== Segment start ==

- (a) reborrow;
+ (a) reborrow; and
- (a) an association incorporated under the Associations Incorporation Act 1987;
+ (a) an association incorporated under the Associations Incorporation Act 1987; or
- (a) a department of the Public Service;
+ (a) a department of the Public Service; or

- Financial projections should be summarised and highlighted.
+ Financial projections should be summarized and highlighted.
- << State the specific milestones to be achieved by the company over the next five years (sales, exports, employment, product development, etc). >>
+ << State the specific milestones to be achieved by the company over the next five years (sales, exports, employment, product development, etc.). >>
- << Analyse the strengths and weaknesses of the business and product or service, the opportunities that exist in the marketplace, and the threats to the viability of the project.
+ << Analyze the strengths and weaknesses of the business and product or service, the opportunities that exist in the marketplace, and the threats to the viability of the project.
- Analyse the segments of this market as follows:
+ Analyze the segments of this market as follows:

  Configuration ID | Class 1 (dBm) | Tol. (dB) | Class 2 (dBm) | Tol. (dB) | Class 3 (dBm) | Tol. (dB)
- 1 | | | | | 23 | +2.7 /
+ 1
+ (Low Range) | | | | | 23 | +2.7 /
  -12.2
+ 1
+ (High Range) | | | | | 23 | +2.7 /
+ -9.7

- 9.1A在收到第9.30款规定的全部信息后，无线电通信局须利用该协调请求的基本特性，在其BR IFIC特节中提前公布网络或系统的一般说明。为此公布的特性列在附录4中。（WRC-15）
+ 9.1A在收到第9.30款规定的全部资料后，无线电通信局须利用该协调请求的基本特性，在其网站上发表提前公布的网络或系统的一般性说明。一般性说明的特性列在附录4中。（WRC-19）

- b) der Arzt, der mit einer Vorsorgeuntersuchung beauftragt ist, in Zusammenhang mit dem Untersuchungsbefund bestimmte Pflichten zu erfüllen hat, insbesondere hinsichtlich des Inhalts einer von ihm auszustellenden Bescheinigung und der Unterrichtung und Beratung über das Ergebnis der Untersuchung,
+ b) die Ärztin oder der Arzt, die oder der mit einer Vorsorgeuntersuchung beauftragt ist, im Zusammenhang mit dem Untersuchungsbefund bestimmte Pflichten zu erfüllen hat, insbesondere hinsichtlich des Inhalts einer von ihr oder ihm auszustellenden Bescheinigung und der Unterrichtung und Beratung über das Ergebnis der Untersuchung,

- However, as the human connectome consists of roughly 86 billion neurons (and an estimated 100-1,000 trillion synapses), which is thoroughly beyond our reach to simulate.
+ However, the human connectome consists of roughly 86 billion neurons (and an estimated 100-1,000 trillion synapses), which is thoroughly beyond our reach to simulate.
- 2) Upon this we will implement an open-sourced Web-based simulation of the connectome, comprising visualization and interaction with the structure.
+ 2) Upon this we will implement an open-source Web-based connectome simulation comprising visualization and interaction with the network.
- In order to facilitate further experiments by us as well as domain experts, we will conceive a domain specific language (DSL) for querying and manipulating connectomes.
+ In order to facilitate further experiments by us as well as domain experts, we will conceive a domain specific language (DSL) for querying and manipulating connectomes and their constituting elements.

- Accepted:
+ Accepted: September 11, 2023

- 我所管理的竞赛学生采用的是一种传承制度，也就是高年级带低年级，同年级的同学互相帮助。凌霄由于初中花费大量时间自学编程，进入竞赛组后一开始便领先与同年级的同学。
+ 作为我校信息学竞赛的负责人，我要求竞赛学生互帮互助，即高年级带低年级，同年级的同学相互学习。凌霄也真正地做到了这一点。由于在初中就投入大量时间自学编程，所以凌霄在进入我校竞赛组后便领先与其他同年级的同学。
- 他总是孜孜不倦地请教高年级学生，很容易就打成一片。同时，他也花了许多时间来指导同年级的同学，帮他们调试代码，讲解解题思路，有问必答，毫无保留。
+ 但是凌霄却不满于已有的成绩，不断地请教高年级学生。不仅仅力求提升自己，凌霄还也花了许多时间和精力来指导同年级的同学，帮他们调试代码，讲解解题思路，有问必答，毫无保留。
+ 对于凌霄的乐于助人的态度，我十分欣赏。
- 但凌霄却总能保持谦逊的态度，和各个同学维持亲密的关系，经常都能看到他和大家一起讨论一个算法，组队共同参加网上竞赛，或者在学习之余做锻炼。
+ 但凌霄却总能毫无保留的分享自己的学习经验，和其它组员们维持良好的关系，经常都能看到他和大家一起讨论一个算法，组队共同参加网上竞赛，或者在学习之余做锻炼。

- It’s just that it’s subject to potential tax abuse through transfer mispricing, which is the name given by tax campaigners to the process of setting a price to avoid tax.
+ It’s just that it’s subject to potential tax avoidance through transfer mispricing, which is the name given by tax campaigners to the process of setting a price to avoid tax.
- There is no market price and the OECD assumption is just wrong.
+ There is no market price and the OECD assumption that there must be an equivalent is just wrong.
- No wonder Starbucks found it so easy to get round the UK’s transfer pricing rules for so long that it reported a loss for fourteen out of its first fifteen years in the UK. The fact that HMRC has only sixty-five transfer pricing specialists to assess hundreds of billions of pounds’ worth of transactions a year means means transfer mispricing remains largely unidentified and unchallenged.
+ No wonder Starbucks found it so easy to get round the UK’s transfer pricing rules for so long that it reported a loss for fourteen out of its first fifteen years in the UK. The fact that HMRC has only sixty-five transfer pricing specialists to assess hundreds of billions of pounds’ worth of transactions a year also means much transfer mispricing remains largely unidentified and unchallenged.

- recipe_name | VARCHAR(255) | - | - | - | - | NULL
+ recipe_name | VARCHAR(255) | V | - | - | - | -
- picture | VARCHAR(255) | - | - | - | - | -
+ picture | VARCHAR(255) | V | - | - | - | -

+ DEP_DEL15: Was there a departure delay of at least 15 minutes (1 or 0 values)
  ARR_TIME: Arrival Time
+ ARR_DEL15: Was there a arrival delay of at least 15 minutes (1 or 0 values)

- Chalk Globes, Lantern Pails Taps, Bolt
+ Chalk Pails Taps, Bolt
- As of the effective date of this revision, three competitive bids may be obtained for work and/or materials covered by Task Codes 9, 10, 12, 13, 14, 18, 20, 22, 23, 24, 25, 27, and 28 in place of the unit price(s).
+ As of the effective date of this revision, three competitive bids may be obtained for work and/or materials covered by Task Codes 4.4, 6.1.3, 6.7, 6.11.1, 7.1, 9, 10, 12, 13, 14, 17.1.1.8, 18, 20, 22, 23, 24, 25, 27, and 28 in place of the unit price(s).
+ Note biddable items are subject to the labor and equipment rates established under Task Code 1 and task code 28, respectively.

== Segment end ==

* _WHAT THE EXERCISE ASKS_: What you return must match the records above exactly, line for line.

* _RESULT OF THIS EXERCISE_:
- (a) reborrow;
+ (a) reborrow; and
- (a) an association incorporated under the Associations Incorporation Act 1987;
+ (a) an association incorporated under the Associations Incorporation Act 1987; or
- (a) a department of the Public Service;
+ (a) a department of the Public Service; or

- Financial projections should be summarised and highlighted.
+ Financial projections should be summarized and highlighted.
- << State the specific milestones to be achieved by the company over the next five years (sales, exports, employment, product development, etc). >>
+ << State the specific milestones to be achieved by the company over the next five years (sales, exports, employment, product development, etc.). >>
- << Analyse the strengths and weaknesses of the business and product or service, the opportunities that exist in the marketplace, and the threats to the viability of the project.
+ << Analyze the strengths and weaknesses of the business and product or service, the opportunities that exist in the marketplace, and the threats to the viability of the project.
- Analyse the segments of this market as follows:
+ Analyze the segments of this market as follows:

  Configuration ID | Class 1 (dBm) | Tol. (dB) | Class 2 (dBm) | Tol. (dB) | Class 3 (dBm) | Tol. (dB)
- 1 | | | | | 23 | +2.7 /
+ 1
+ (Low Range) | | | | | 23 | +2.7 /
  -12.2
+ 1
+ (High Range) | | | | | 23 | +2.7 /
+ -9.7

- 9.1A在收到第9.30款规定的全部信息后，无线电通信局须利用该协调请求的基本特性，在其BR IFIC特节中提前公布网络或系统的一般说明。为此公布的特性列在附录4中。（WRC-15）
+ 9.1A在收到第9.30款规定的全部资料后，无线电通信局须利用该协调请求的基本特性，在其网站上发表提前公布的网络或系统的一般性说明。一般性说明的特性列在附录4中。（WRC-19）

- b) der Arzt, der mit einer Vorsorgeuntersuchung beauftragt ist, in Zusammenhang mit dem Untersuchungsbefund bestimmte Pflichten zu erfüllen hat, insbesondere hinsichtlich des Inhalts einer von ihm auszustellenden Bescheinigung und der Unterrichtung und Beratung über das Ergebnis der Untersuchung,
+ b) die Ärztin oder der Arzt, die oder der mit einer Vorsorgeuntersuchung beauftragt ist, im Zusammenhang mit dem Untersuchungsbefund bestimmte Pflichten zu erfüllen hat, insbesondere hinsichtlich des Inhalts einer von ihr oder ihm auszustellenden Bescheinigung und der Unterrichtung und Beratung über das Ergebnis der Untersuchung,

- However, as the human connectome consists of roughly 86 billion neurons (and an estimated 100-1,000 trillion synapses), which is thoroughly beyond our reach to simulate.
+ However, the human connectome consists of roughly 86 billion neurons (and an estimated 100-1,000 trillion synapses), which is thoroughly beyond our reach to simulate.
- 2) Upon this we will implement an open-sourced Web-based simulation of the connectome, comprising visualization and interaction with the structure.
+ 2) Upon this we will implement an open-source Web-based connectome simulation comprising visualization and interaction with the network.
- In order to facilitate further experiments by us as well as domain experts, we will conceive a domain specific language (DSL) for querying and manipulating connectomes.
+ In order to facilitate further experiments by us as well as domain experts, we will conceive a domain specific language (DSL) for querying and manipulating connectomes and their constituting elements.

- Accepted:
+ Accepted: September 11, 2023

- 我所管理的竞赛学生采用的是一种传承制度，也就是高年级带低年级，同年级的同学互相帮助。凌霄由于初中花费大量时间自学编程，进入竞赛组后一开始便领先与同年级的同学。
+ 作为我校信息学竞赛的负责人，我要求竞赛学生互帮互助，即高年级带低年级，同年级的同学相互学习。凌霄也真正地做到了这一点。由于在初中就投入大量时间自学编程，所以凌霄在进入我校竞赛组后便领先与其他同年级的同学。
- 他总是孜孜不倦地请教高年级学生，很容易就打成一片。同时，他也花了许多时间来指导同年级的同学，帮他们调试代码，讲解解题思路，有问必答，毫无保留。
+ 但是凌霄却不满于已有的成绩，不断地请教高年级学生。不仅仅力求提升自己，凌霄还也花了许多时间和精力来指导同年级的同学，帮他们调试代码，讲解解题思路，有问必答，毫无保留。
+ 对于凌霄的乐于助人的态度，我十分欣赏。
- 但凌霄却总能保持谦逊的态度，和各个同学维持亲密的关系，经常都能看到他和大家一起讨论一个算法，组队共同参加网上竞赛，或者在学习之余做锻炼。
+ 但凌霄却总能毫无保留的分享自己的学习经验，和其它组员们维持良好的关系，经常都能看到他和大家一起讨论一个算法，组队共同参加网上竞赛，或者在学习之余做锻炼。

- It’s just that it’s subject to potential tax abuse through transfer mispricing, which is the name given by tax campaigners to the process of setting a price to avoid tax.
+ It’s just that it’s subject to potential tax avoidance through transfer mispricing, which is the name given by tax campaigners to the process of setting a price to avoid tax.
- There is no market price and the OECD assumption is just wrong.
+ There is no market price and the OECD assumption that there must be an equivalent is just wrong.
- No wonder Starbucks found it so easy to get round the UK’s transfer pricing rules for so long that it reported a loss for fourteen out of its first fifteen years in the UK. The fact that HMRC has only sixty-five transfer pricing specialists to assess hundreds of billions of pounds’ worth of transactions a year means means transfer mispricing remains largely unidentified and unchallenged.
+ No wonder Starbucks found it so easy to get round the UK’s transfer pricing rules for so long that it reported a loss for fourteen out of its first fifteen years in the UK. The fact that HMRC has only sixty-five transfer pricing specialists to assess hundreds of billions of pounds’ worth of transactions a year also means much transfer mispricing remains largely unidentified and unchallenged.

- recipe_name | VARCHAR(255) | - | - | - | - | NULL
+ recipe_name | VARCHAR(255) | V | - | - | - | -
- picture | VARCHAR(255) | - | - | - | - | -
+ picture | VARCHAR(255) | V | - | - | - | -

+ DEP_DEL15: Was there a departure delay of at least 15 minutes (1 or 0 values)
  ARR_TIME: Arrival Time
+ ARR_DEL15: Was there a arrival delay of at least 15 minutes (1 or 0 values)

- Chalk Globes, Lantern Pails Taps, Bolt
+ Chalk Pails Taps, Bolt
- As of the effective date of this revision, three competitive bids may be obtained for work and/or materials covered by Task Codes 9, 10, 12, 13, 14, 18, 20, 22, 23, 24, 25, 27, and 28 in place of the unit price(s).
+ As of the effective date of this revision, three competitive bids may be obtained for work and/or materials covered by Task Codes 4.4, 6.1.3, 6.7, 6.11.1, 7.1, 9, 10, 12, 13, 14, 17.1.1.8, 18, 20, 22, 23, 24, 25, 27, and 28 in place of the unit price(s).
+ Note biddable items are subject to the labor and equipment rates established under Task Code 1 and task code 28, respectively.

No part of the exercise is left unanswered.